Start of Block

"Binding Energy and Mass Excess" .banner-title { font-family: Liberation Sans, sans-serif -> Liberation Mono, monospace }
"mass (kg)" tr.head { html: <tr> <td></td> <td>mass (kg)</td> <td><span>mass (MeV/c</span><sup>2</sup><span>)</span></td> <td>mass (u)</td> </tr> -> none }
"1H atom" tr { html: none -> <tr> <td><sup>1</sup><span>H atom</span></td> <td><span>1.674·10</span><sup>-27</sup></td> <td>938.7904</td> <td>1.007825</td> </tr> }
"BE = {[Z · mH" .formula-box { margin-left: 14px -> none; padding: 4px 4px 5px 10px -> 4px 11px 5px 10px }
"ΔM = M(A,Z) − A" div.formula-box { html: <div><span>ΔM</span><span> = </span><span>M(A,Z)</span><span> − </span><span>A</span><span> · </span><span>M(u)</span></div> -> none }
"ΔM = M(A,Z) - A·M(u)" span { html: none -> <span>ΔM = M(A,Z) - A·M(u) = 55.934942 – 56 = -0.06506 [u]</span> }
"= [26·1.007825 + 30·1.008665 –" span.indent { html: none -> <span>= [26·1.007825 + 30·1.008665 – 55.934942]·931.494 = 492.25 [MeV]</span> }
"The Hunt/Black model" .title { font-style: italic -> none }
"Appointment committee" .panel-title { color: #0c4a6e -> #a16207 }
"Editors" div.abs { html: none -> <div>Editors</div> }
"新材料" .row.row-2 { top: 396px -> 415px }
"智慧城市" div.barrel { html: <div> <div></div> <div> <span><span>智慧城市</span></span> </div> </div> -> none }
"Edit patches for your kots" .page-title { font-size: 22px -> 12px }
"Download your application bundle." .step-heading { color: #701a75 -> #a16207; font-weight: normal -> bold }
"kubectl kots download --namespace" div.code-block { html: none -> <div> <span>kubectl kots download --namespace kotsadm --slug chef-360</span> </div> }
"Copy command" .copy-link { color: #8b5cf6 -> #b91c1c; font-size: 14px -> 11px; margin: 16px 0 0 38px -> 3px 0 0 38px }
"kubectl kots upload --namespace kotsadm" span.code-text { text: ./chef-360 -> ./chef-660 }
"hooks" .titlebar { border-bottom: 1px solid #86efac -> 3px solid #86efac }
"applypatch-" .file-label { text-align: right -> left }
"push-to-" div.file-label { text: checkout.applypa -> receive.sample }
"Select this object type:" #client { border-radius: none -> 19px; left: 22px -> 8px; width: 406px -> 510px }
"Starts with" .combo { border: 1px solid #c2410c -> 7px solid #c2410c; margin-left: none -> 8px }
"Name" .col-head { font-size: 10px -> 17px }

End of Block

▶ **PROBLEM TO WORK ON**: Everything from the line containing "-> <div> <span>kubectl" through the last line above should be set down exactly; include no other lines.

▶ **SOLUTION TO THE EXERCISE**:
"kubectl kots download --namespace" div.code-block { html: none -> <div> <span>kubectl kots download --namespace kotsadm --slug chef-360</span> </div> }
"Copy command" .copy-link { color: #8b5cf6 -> #b91c1c; font-size: 14px -> 11px; margin: 16px 0 0 38px -> 3px 0 0 38px }
"kubectl kots upload --namespace kotsadm" span.code-text { text: ./chef-360 -> ./chef-660 }
"hooks" .titlebar { border-bottom: 1px solid #86efac -> 3px solid #86efac }
"applypatch-" .file-label { text-align: right -> left }
"push-to-" div.file-label { text: checkout.applypa -> receive.sample }
"Select this object type:" #client { border-radius: none -> 19px; left: 22px -> 8px; width: 406px -> 510px }
"Starts with" .combo { border: 1px solid #c2410c -> 7px solid #c2410c; margin-left: none -> 8px }
"Name" .col-head { font-size: 10px -> 17px }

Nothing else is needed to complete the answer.